UN warns Iraq of civil war danger

Iraqi police today found the blindfolded bodies of three people dumped in two separate parts of eastern Baghdad, while the US military command in Iraq said two American soldiers had been killed.

UN warns Iraq of civil war danger

Iraqi police today found the blindfolded bodies of three people dumped in two separate parts of eastern Baghdad, while the US military command in Iraq said two American soldiers had been killed.

The deaths come as UN Secretary General Kofi Annan in New York warned that Iraq was in “grave danger” of collapsing into civil war, and urged the government to do more to foster national unity.

“If current patterns of alienation and violence persist much longer, there is a grave danger that the Iraqi state will break down, possibly in the midst of a full-scale civil war,” Annan told a meeting of foreign ministers at the United Nations.
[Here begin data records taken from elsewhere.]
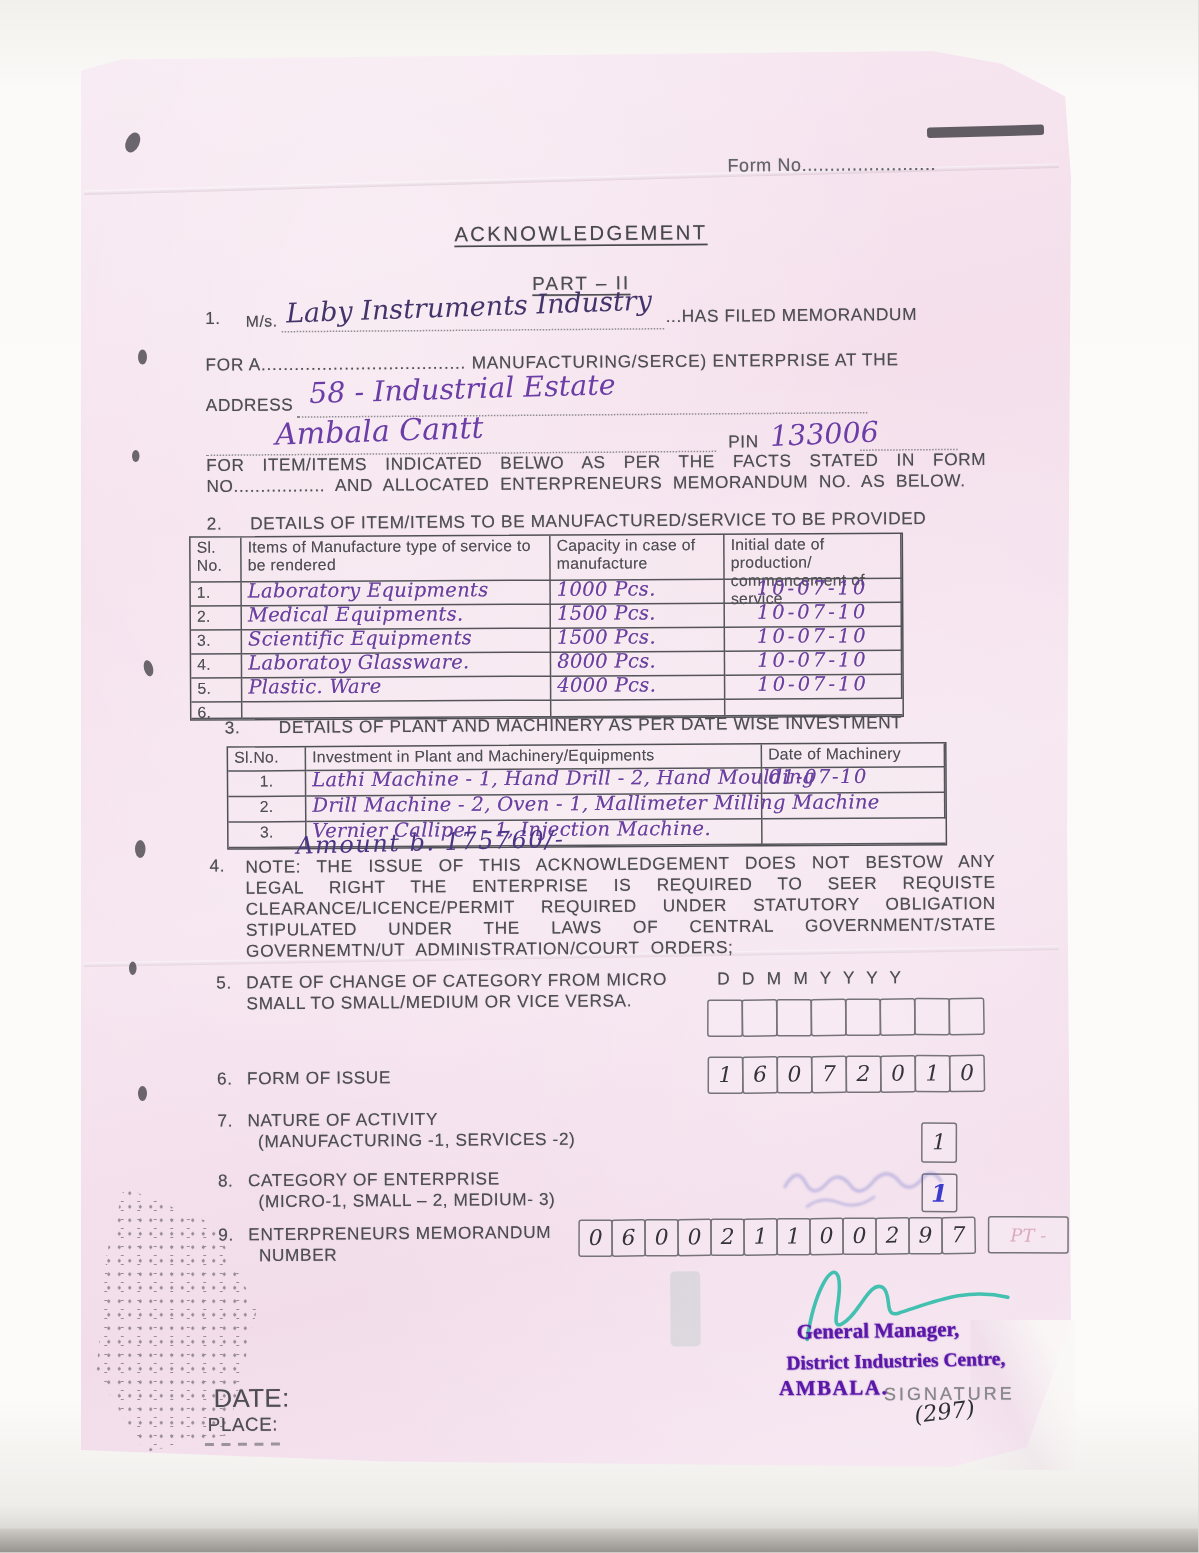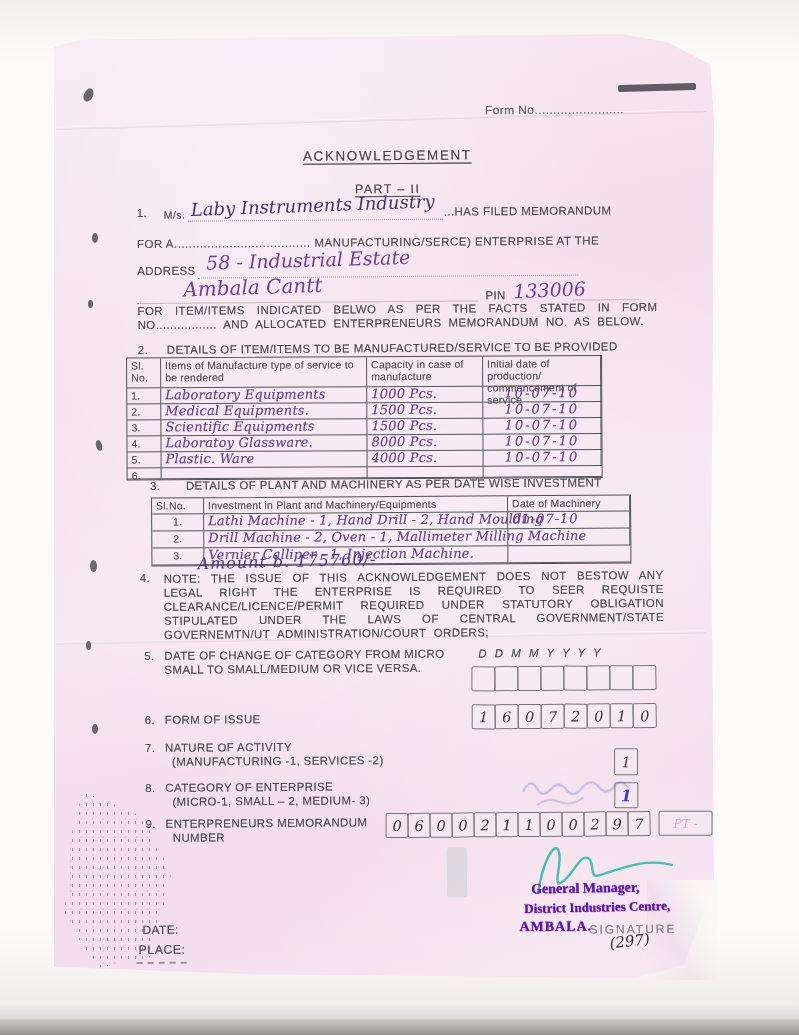--- a/index.html
+++ b/index.html
@@ -174,7 +174,7 @@
     <div class="pr" style="left:143px;top:648px;">5.</div>
     <div class="pr" style="left:163px;top:648px;">DATE OF CHANGE OF CATEGORY FROM MICRO</div>
     <div class="pr" style="left:163px;top:662px;">SMALL TO SMALL/MEDIUM OR VICE VERSA.</div>
-    <div class="pr" style="left:477px;top:648px;letter-spacing:2.5px;font-style:italic;">D D M M   Y Y Y Y</div>
+    <div class="pr" style="left:477px;top:648px;letter-spacing:2.5px;">D D M M   Y Y Y Y</div>
     <div class="boxrow" style="left:471px;top:667px;">
       <span class="bx"></span>
       <span class="bx"></span>

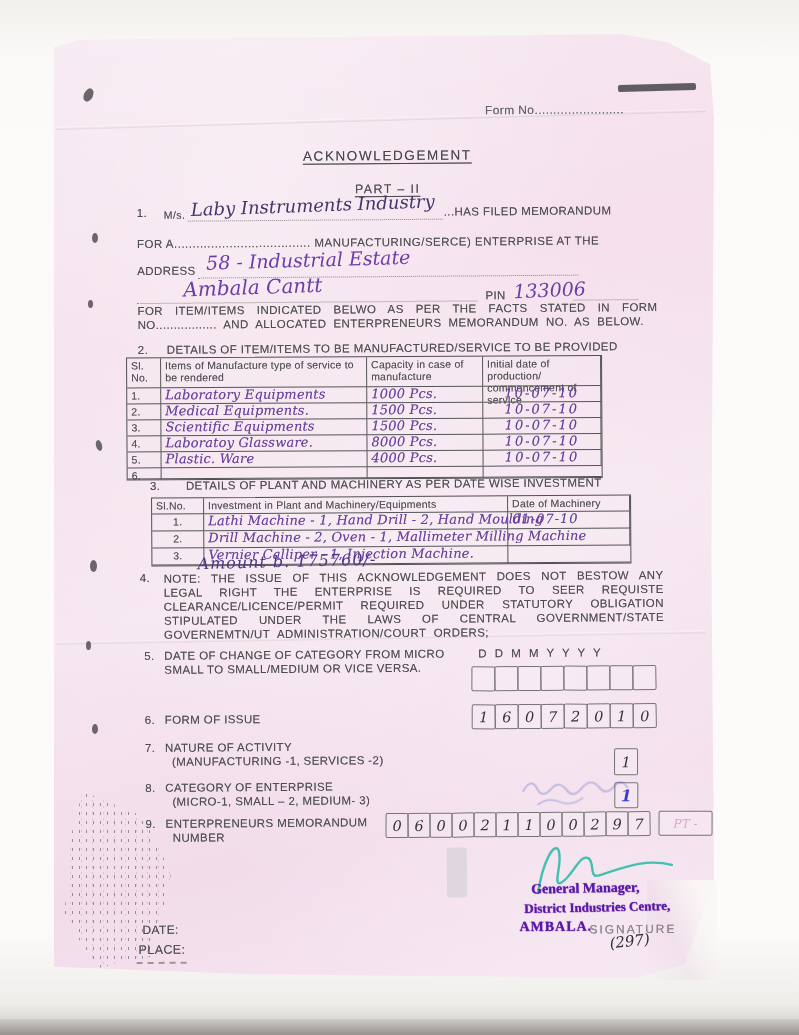--- a/index.html
+++ b/index.html
@@ -247,7 +247,7 @@
     <div class="stamp" style="left:516px;top:920px;font-size:14px;letter-spacing:1px;">AMBALA.</div>
     <div class="ink" style="position:absolute;left:606px;top:934px;font-size:15px;transform:rotate(-6deg);color:#2f2f35;">(297)</div>
 
-    <div class="pr" style="left:139px;top:921px;font-size:12px;text-align:right;">DATE:</div>
+    <div class="pr" style="left:139px;top:921px;font-size:17px;text-align:right;">DATE:</div>
     <div class="pr" style="left:135px;top:941px;font-size:12.5px;">PLACE:</div>
     <div style="position:absolute;left:133px;top:960px;width:50px;border-bottom:2px dashed #77737a;opacity:.7;"></div>
   </div>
However, he said that if Iraqi leaders could “address the needs and common interests of all Iraqis, the promise of peace and prosperity is still within reach”.

Two US soldiers were killed on Sunday, the US military command said in a statement today. One was killed by small arms fire in north-central Baghdad, while the other died after his vehicle was hit by a roadside bomb in the north-east of the capital.

Their identities were not released while military authorities contact their families.

In eastern parts of the capital, Iraqi police recovered three bodies, said police Lieutenant Bilal Ali.

All three had been shot and blindfolded, and bore signs of torture, he said.

Yesterday bombers and gunmen killed at least 41 people and injured dozens across Iraq, while the country’s politicians again failed to agree on legislation some fear could divide the country and lead to further violence.

Political leaders postponed a parliamentary debate that had been set for today on a draft bill to establish autonomous regions as part of a federated Iraq.

At a meeting in New York, Turkish foreign minister Abdullah Gul warned that a federal system that could lead to autonomous Shiite, Sunni and Kurdish regions in Iraq could break up the country and threaten regional stability.

“The core of the problem is that if Iraq is divided, definitely there will be civil war and definitely neighbouring countries will be involved in this,” said Gul, whose country borders Iraq to the north.

“The Middle East can’t shoulder this. It’s too much.”

Iraqi Shiite, Kurdish and Sunni Arab leaders yesterday discussed the federalism bill submitted to parliament earlier this month by the largest Shiite bloc, the United Iraqi Alliance.

The leader of the largest Sunni Arab alliance, Adnan Dulaimi, said the leaders would meet again for talks today, but that the bill would not be up for debate in parliament until a later, as yet unspecified, date.

Sunni Arabs fear that creating autonomous regions could deprive them of a share of Iraq’s oil riches, which are concentrated in the Shiite-dominated south and the largely Kurdish north.

They say that before such legislation can be passed parliament must set up a committee to amend the constitution, a key demand they made when they agreed to join Shiite Prime Minister Nouri Maliki’s national unity government.

One of the amendments they seek would weaken the possibility of setting up self-ruling cantons.

Dulaimi, as well as Shiite and Kurdish lawmakers, said the Kurds had proposed doing both at once, setting up the committee and submitting the draft bill for future debate. He said it would take about a year for both to work their way through parliament.

As political discussions continue, hundreds of Iraqis have been killed in bombings and shootings that show few signs of abating.

The government has said it will announce increased security measures ahead of the holy month of Ramadan, which begins next week, when violence tends to spike in Iraq.

Defence Ministry spokesman Mohammed Askari said the measures would be adopted two or three days before the holy month begins to “protect citizens from terrorists attacks during this month”.

Security measures could include a series of trenches and berms the government has said it plans to create to help secure Baghdad.

Vehicle and pedestrian traffic entering the city would be restricted to just 28 entry points with manned checkpoints. The berms and trenches would funnel vehicle traffic to those 28 checkpoints.

In one positive development for the government, predominantly Sunni Arab tribes in one of the most volatile provinces joined together to fight the insurgency in their region.

They called on the government and the US-led military coalition to supply them with weapons, a prominent tribal leader said yesterday.

Tribal leaders and clerics in Ramadi, the capital of violent Anbar province, met last week and have set up a force of about 20,000 men “ready to purge the city of these infidels”, Sheikh Fassal Guood, a prominent tribal leader from Ramadi, said.

“People are fed up with the acts of those criminals who take Islam as a cover for their crimes,” he said. “The situation in the province is unbearable. The city is abandoned. Most of the families have fled the city and all services are poor.”